Slowly he opened his hand. In the hollow of his mitten sat a little bird. He put it gently in Mary’s hands.
“Why, it’s standing straight up!” Mary exclaimed, touching it lightly with her finger-tips.
They had never seen a bird like it. It was small, but it looked exactly like the picture of the great auk in Pa’s big green book, “The Wonders of The Animal World.”
It had the same white breast and black back and wings, the same short legs placed far back, and the same large, webbed feet. It stood straight up on its short legs, like a tiny man with black coat and trousers and white shirt front, and its little black wings were like arms.
“What is it, Pa? Oh, what is it?” Carrie cried in delight and she held Grace’s eager hands. “Mustn’t touch, Grace.”
“I never saw anything like it,” said Pa. “It must have tired out in the storm winds and dropped down and struck against the haystack. It had crawled into the hay for shelter.”
“It’s a great auk,” Laura declared. “Only it’s a little one.”
“It’s full-grown, it isn’t a nestling,” said Ma. “Look at its feathers.”
“Yes, it’s full-grown, whatever it is,” Pa agreed.
The little bird stood up straight on Mary’s soft palm and looked at them all with its bright black eyes.
“It’s never seen humans before,” said Pa.
“How do you know, Pa?” Mary asked.
“Because it isn’t afraid of us,” Pa said.
“Oh, can we keep it, Pa? Can’t we, Ma?” Carrie begged.
“Well, that depends,” Pa said.
Mary’s finger-tips touched the little bird all over, while Laura told her how white its smooth breast was and how very black its back and tail and little wings. Then they let Grace carefully touch it. The little auk sat still and looked at them.
They set it on the floor and it walked a little way. Then it pushed its webbed feet tiptoe against the boards and flapped its little wings.
“It can’t get going,” said Pa. “It’s a water-bird. It must start from the water where it can use those webbed feet to get up speed.”
Finally they put it in a box in the corner. It stood there looking up at them, with its round, bright black eyes and they wondered what it ate.
“That was a queer storm all around,” said Pa. “I don’t like it.”
“Why, Charles, it was only a blizzard,” Ma said. “We’ll likely have nice warm weather now. It’s beginning to warm up a little already.”
Mary took up her knitting again and Laura went on sweeping. Pa stood by the window and after awhile Carrie led Grace away from the little auk and they looked out too.
“Oh, look! Jackrabbits!” Carrie exclaimed. All around the stable, dozens of jackrabbits were hopping.
“The rascals have been living on our hay, all through the storm,” Pa said. “I ought to take my gun and get us a rabbit stew.”
But he had been standing at the window looking at them without making a move toward his gun.

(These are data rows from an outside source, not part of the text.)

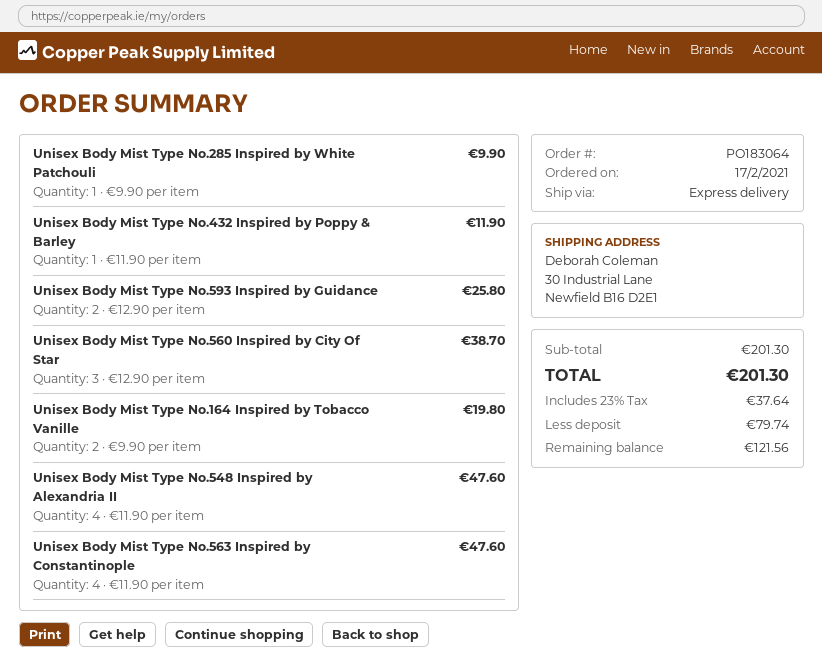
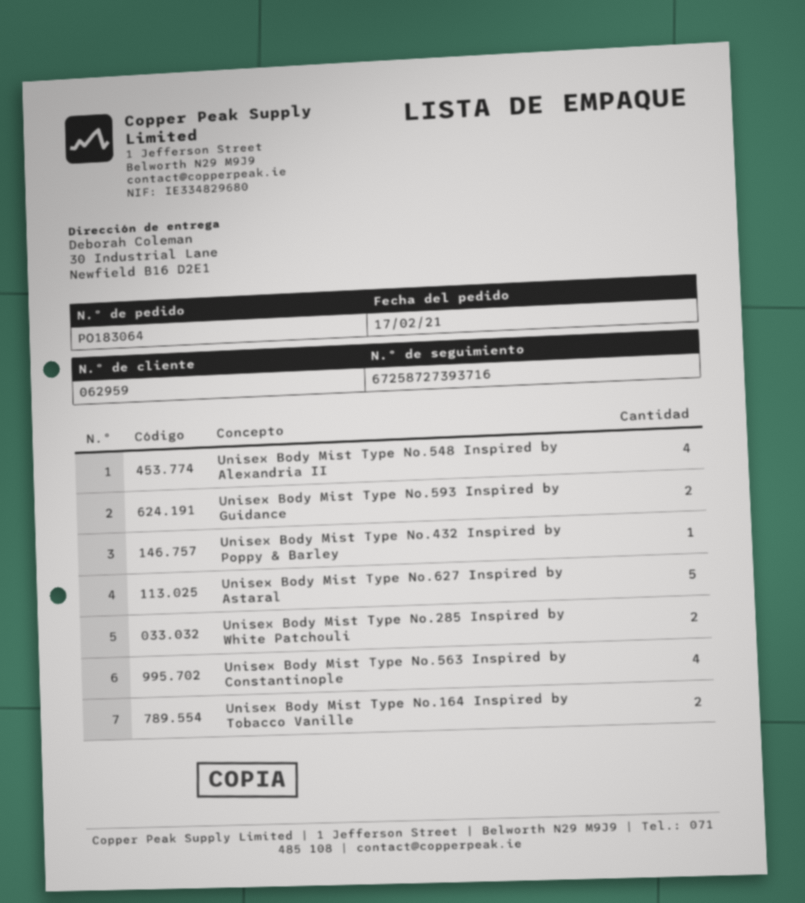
Unisex Body Mist Type No.285 Inspired by White Patchouli: 1 -> 2
Unisex Body Mist Type No.560 Inspired by City Of Star: 3 -> none
Unisex Body Mist Type No.627 Inspired by Astaral: none -> 5

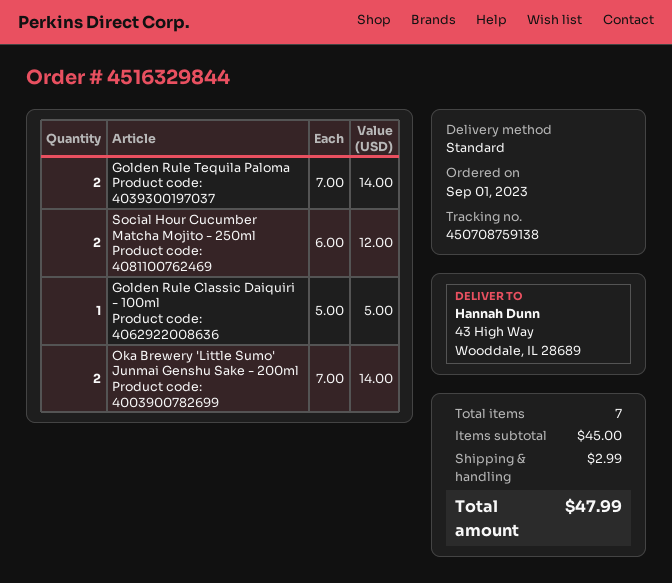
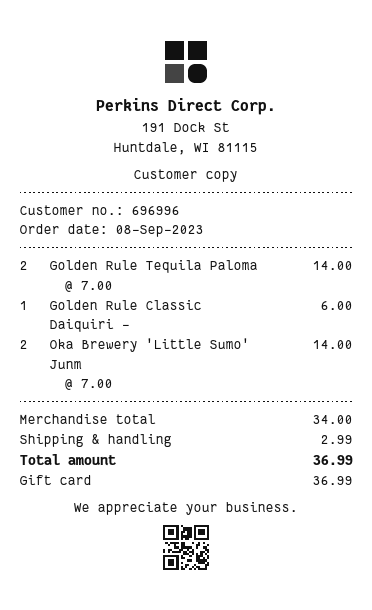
order date: 2023-09-01 -> 2023-09-08
Social Hour Cucumber Matcha Mojito - 250ml: 2 x 6.00 = 12.00 -> none
Golden Rule Classic Daiquiri - 100ml: 1 x 5.00 = 5.00 -> 1 x 6.00 = 6.00
subtotal: 45.00 -> 34.00
total: 47.99 -> 36.99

“Please let them go, Pa, this one time,” Laura pleaded. “When they came because they had to, they had to find shelter.”
Pa looked at Ma, and Ma smiled. “We aren’t hungry, Charles, and I’m thankful we all got through that storm.”
“Well, I guess I can spare the jackrabbits a little hay!” said Pa. He took the water pail and went to the well.
The air that came in when he opened the door was very cold, but the sun was already beginning to melt the snow on the south side of the shanty.